Attached to the great Normal School, and connected by a corridor with the Jinjo Chugakko likewise, is a large elementary school for little boys and girls: its teachers are male and female students of the graduating classes, who are thus practically trained for their profession before entering the service of the State. Nothing could be more interesting as an educational spectacle to any sympathetic foreigner than some of this elementary teaching. In the first room which I visit a class of very little girls and boys—some as quaintly pretty as their own dolls—are bending at their desks over sheets of coal-black paper which you would think they were trying to make still blacker by energetic use of writing-brushes and what we call Indian-ink.
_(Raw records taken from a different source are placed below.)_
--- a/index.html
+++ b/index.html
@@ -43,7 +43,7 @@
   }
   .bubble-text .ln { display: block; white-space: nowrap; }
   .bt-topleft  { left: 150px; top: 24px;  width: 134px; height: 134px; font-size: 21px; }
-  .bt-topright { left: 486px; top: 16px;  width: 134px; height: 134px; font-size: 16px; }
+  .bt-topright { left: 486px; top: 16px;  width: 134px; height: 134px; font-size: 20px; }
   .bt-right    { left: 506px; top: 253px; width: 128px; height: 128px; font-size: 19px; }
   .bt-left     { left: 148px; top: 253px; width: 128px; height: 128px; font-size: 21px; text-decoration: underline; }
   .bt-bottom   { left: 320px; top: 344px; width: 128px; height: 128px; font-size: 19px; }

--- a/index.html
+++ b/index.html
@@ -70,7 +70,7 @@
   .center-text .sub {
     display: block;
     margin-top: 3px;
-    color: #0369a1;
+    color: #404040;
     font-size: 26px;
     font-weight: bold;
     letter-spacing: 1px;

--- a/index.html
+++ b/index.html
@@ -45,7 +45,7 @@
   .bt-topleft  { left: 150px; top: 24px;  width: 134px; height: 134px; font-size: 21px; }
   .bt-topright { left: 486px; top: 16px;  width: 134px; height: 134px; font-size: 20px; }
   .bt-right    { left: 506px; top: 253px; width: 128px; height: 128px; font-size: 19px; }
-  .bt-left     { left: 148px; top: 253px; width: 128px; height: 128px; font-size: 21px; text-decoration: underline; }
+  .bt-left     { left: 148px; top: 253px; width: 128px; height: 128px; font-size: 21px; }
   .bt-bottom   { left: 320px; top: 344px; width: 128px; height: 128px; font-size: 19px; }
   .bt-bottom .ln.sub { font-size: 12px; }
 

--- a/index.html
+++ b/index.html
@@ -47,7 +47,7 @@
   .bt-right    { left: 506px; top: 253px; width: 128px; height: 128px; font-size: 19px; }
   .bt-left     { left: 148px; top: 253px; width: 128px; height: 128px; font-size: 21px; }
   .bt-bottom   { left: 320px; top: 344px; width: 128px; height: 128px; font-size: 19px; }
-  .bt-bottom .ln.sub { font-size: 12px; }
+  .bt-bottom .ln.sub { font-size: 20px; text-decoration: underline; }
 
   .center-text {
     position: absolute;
They are really learning to write Chinese and Japanese characters, stroke by stroke. Until one stroke has been well learned, they are not suffered to attempt another—much less a combination. Long before the first lesson is thoroughly mastered, the white paper has become all evenly black under the multitude of tyro brush-strokes. But the same sheet is still used; for the wet ink makes a yet blacker mark upon the dry, so that it can easily be seen.
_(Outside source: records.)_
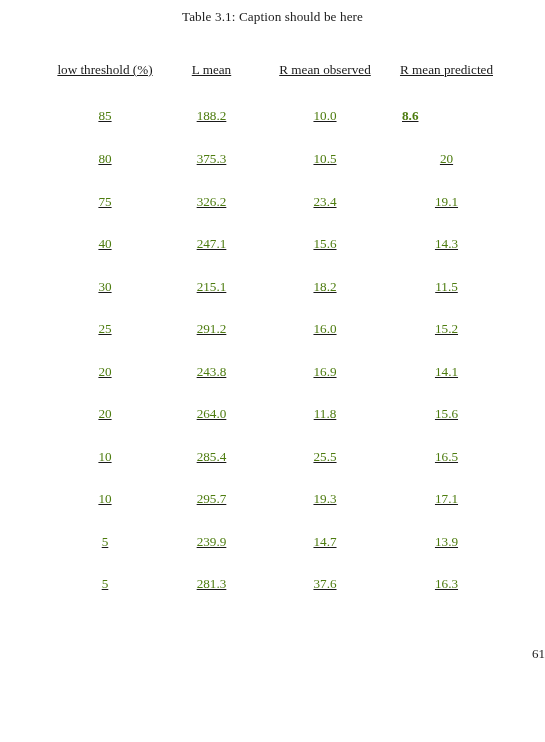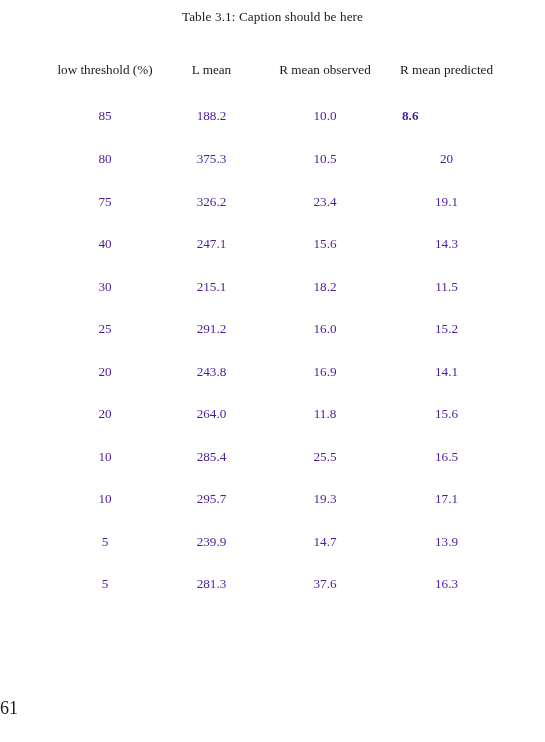--- a/index.html
+++ b/index.html
@@ -44,6 +44,7 @@
     left: 38px;
     top: 46px;
     width: 456px;
+    text-decoration: underline;
   }
 
   table.booktabs {

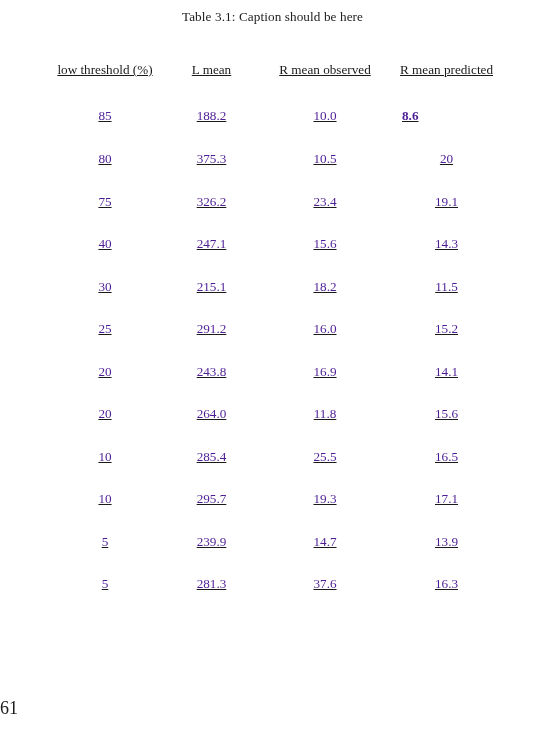--- a/index.html
+++ b/index.html
@@ -95,7 +95,7 @@
     vertical-align: middle;
     text-align: center;
     font-size: 13.2px;
-    color: #4c1d95;
+    color: #4d7c0f;
     white-space: nowrap;
   }
 

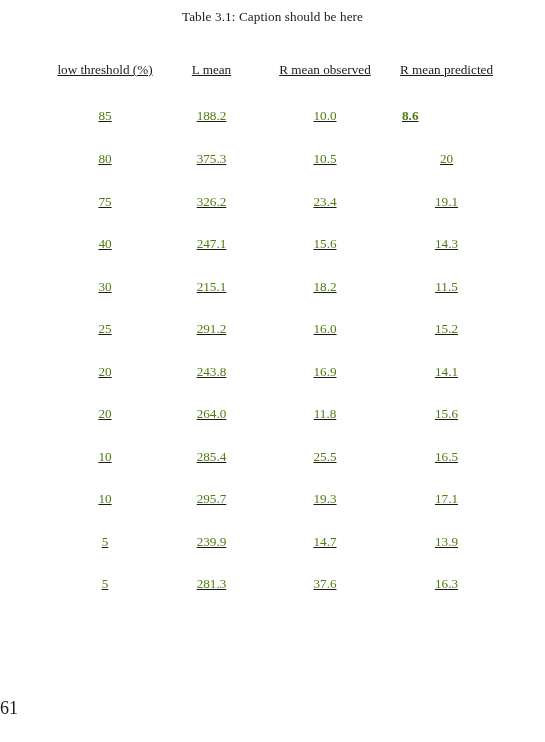--- a/index.html
+++ b/index.html
@@ -130,11 +130,11 @@
   
   .folio {
     position: absolute;
-    top: 698px;
+    top: 646px;
     left: 0;
     width: 545px;
-    text-align: left;
-    font-size: 18px;
+    text-align: right;
+    font-size: 13px;
     color: #1a1a1a;
   }
 </style>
In a room adjoining, I see another child-class learning to use scissors —Japanese scissors, which, being formed in one piece, shaped something like the letter U, are much less easy to manage than ours. The little folk are being taught to cut out patterns, and shapes of special objects or symbols to be studied. Flower-forms are the most ordinary patterns; sometimes certain ideographs are given as subjects.
And in another room a third small class is learning to sing; the teacher writing the music notes (do, re, mi) with chalk upon a blackboard, and accompanying the song with an accordion. The little ones have learned the Japanese national anthem (Kimi ga yo wa) and two native songs set to Scotch airs—one of which calls back to me, even in this remote corner of the Orient, many a charming memory: Auld Lang Syne.
No uniform is worn in this elementary school: all are in Japanese dress —the boys in dark blue kimono, the little girls in robes of all tints, radiant as butterflies. But in addition to their robes, the girls wear hakama, [1] and these are of a vivid, warm sky-blue.
Between the hours of teaching, ten minutes are allowed for play or rest. The little boys play at Demon-Shadows or at blind-man's-buff or at some other funny game: they laugh, leap, shout, race, and wrestle, but, unlike European children, never quarrel or fight. As for the little girls, they get by themselves, and either play at hand-ball, or form into circles to play at some round game, accompanied by song. Indescribably soft and sweet the chorus of those little voices in the round:
Kango-kango sho-ya,
Naka yoni sho-ya,
Don-don to kunde
Jizo-San no midzu wo
Matsuba no midzu irete,
Makkuri kadso. [2]
I notice that the young men, as well as the young women, who teach these little folk, are extremely tender to their charges. A child whose kimono is out of order, or dirtied by play, is taken aside and brushed and arranged as carefully as by an elder brother.
Besides being trained for their future profession by teaching the children of the elementary school, the girl students of the Shihan-Gakko are also trained to teach in the neighbouring kindergarten. A delightful kindergarten it is, with big cheerful sunny rooms, where stocks of the most ingenious educational toys are piled upon shelves for daily use.
Since the above was written I have had two years' experience as a teacher in various large Japanese schools; and I have never had personal knowledge of any serious quarrel between students, and have never even heard of a fight among my pupils. And I have taught some eight hundred boys and young men.